Undang-undang pelecehan seksual India telah lama dikritik. Kekhawatiran mengenai netralitas gender, pemerkosaan dalam perkawinan, dan hukuman mati telah menjadi pusat perhatian sekarang. Dikondisikan dengan norma-norma masyarakat patriarki, akankah para penyintas mendapatkan keadilan?
Peringatan Pemicu: artikel ini berisi penyebutan pemerkosaan dan pelecehan anak.
Tahukah Anda bahwa hanya wanita yang dapat diakui sebagai penyintas pelecehan seksual di India, dan hanya laki-laki dapat dikenali sebagai agresor?
Selain itu, penyerangan terhadap individu trans diperlakukan sebagai pelanggaran kecil, dengan hukuman minimal hanya enam bulan. Untuk konteks yang lebih baik, dalam kasus seorang wanita cisgender, kejahatan yang sama membawa hukuman minimal tujuh tahun.
Bias dan disparitas gender yang jelas ini adalah a besar alasan mengapa orang menuntut perubahan undang-undang pelecehan seksual, meskipun kemarahan melampaui hukuman yang berbeda untuk orang yang berbeda.
Grafik hukuman mati masih diberikan di India untuk tertentu, kejahatan seksual ekstrim, dan telah menjadi masalah yang memecah belah selama bertahun-tahun. Beberapa menganggap kematian sebagai hukuman yang tepat untuk kejahatan ini, sementara yang lain hanya melihatnya sebagai pencegah yang tidak efektif yang harus dihentikan dari hukum.
Banyak aspek dari undang-undang ini – dan undang-undang pelecehan seksual secara umum – sering dikritik oleh sebagian besar penduduk India, dengan banyak yang menuntut perubahan atau reformasi dalam beberapa cara. Apa kemarahan semua tentang dan apa yang spesifik? Mari kita lihat lebih luas.
Mengapa Bagian 375 begitu kontroversial?
Bagian 375 KUHP India pada dasarnya mengatakan bahwa tindakan seks oleh seorang pria dengan seorang wanita, jika dilakukan tanpa persetujuannya, dapat dihukum. Ada pengecualian untuk aturan ini yang menyebabkan kontroversi khususnya.
Pada 2012, seorang dokter magang diperkosa dan dibunuh oleh sekelompok pria di dalam bus yang bergerak.

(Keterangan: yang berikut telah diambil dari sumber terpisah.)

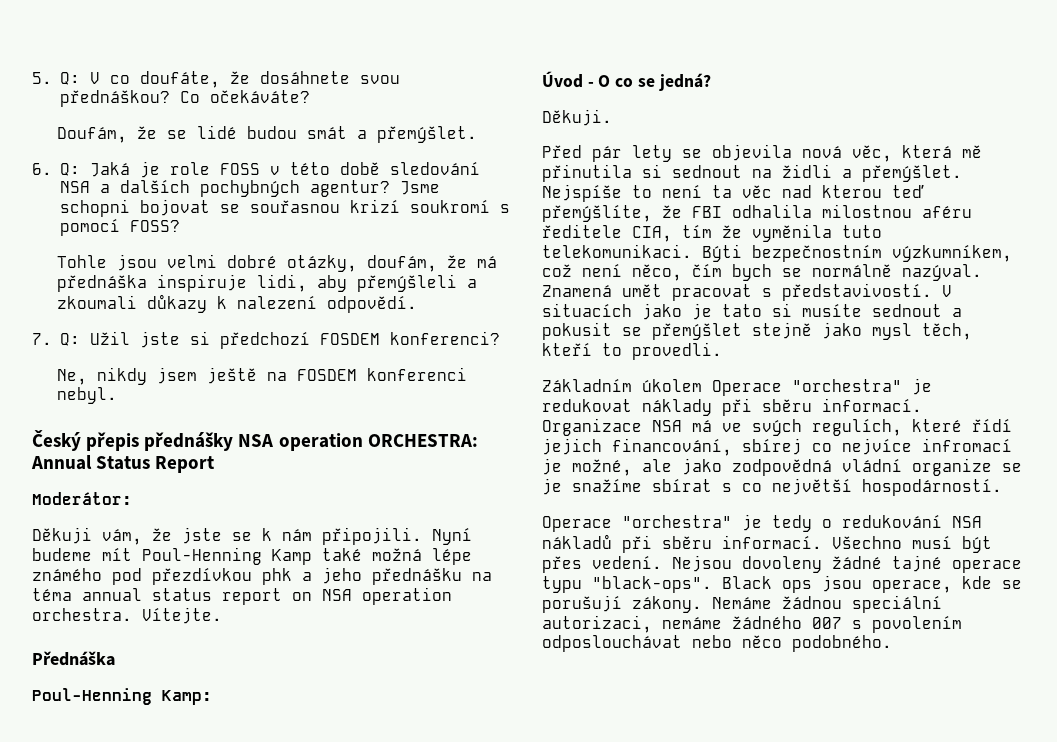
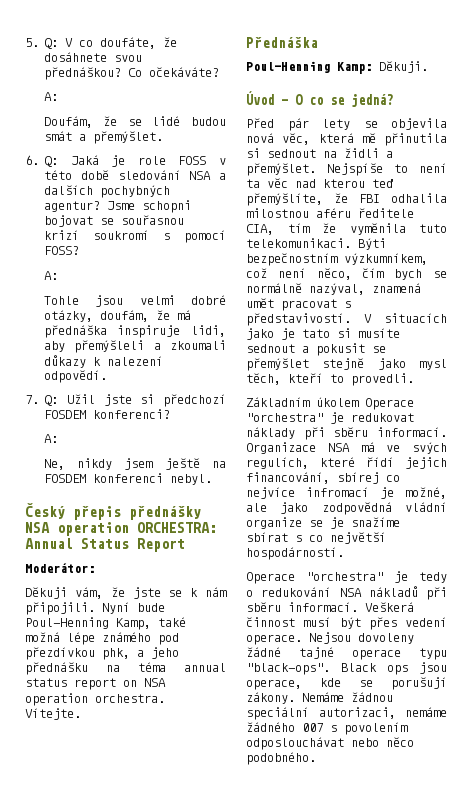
(310, 96) none -> [43,92,58,101] // A:
(180, 226) none -> [43,271,58,280] // A:
(500, 338) none -> [43,434,58,443] // A:
[32,547,312,565] budeme mít Poul-Henning Kamp -> [137,603,165,612] [25,617,151,630] bude Poul-Henning Kamp,
[262,568,292,585] phk -> [102,648,130,660] phk,
(212, 697) none -> [379,61,428,73] Děkuji.
[542,109,612,126] // Děkuji. -> (393, 100) none
[902,264,982,281] [542,285,612,297] nazýval. Znamená -> [309,283,421,295] nazýval, znamená
[832,536,902,549] Všechno -> [365,602,414,612] [246,617,295,627] Veškerá činnost
[592,556,662,569] vedení. -> [405,617,447,627] [246,634,302,645] vedení operace.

Korban insiden ini secara anumerta disebut 'Nirbhaya', yang berarti 'tak kenal takut' dalam bahasa Hindi.
Grafik Insiden Nirbhaya mengubah sikap kami terhadap kejahatan seksual, dan kami mulai mempertanyakan keselamatan perempuan di negara kami tidak seperti sebelumnya.
Segera, ini menyebabkan disahkannya Hukum Pidana (Amandemen) Undang-Undang 2013; itu meningkatkan hukuman penjara di sebagian besar kejahatan seksual dan memberikan hukuman mati dalam kasus-kasus yang menyebabkan kematian atau meninggalkan korban dalam keadaan vegetatif.
Itu juga menghukum pelanggaran seperti kekuatan kriminal pada seorang wanita dengan maksud untuk menanggalkan jubah, voyeurisme, dan menguntit.
Pertama, menurut undang-undang, hubungan seksual dengan seorang gadis ketika dia berusia di bawah delapan belas tahun dianggap pemerkosaan. Sebenarnya, usia dewasa di India adalah delapan belas (untuk anak laki-laki dan perempuan).
Bahkan pasangan remaja yang melakukan hubungan suka sama suka secara teknis melakukan kejahatan. Oleh karena itu, beberapa orang menyerukan hukum untuk mengakui bahwa remaja harus memiliki hak untuk mengekspresikan seksualitas mereka.
Kedua, Anda perhatikan bagaimana semua ketentuan di atas secara khusus menyebut korban selamat sebagai 'dia'?
Itu karena tidak ada ketentuan hukum untuk kenali pria sebagai korban pemerkosaan. Setelah kasus Nirbhaya, Panitia Verma Keadilan dibentuk untuk meninjau undang-undang kekerasan seksual yang ada. Mereka telah merekomendasikan bahwa laki-laki juga diakui sebagai korban pemerkosaan, tetapi tidak pernah ditindaklanjuti.
Ketiga, hubungan seksual – dengan atau tanpa persetujuan – oleh seorang pria dengan istrinya tidak termasuk pemerkosaan. Ini berarti bahwa perkosaan dalam pernikahan is tidak kejahatan, dan itu bisa dibilang aspek yang paling dipertanyakan dari gerakan reformasi.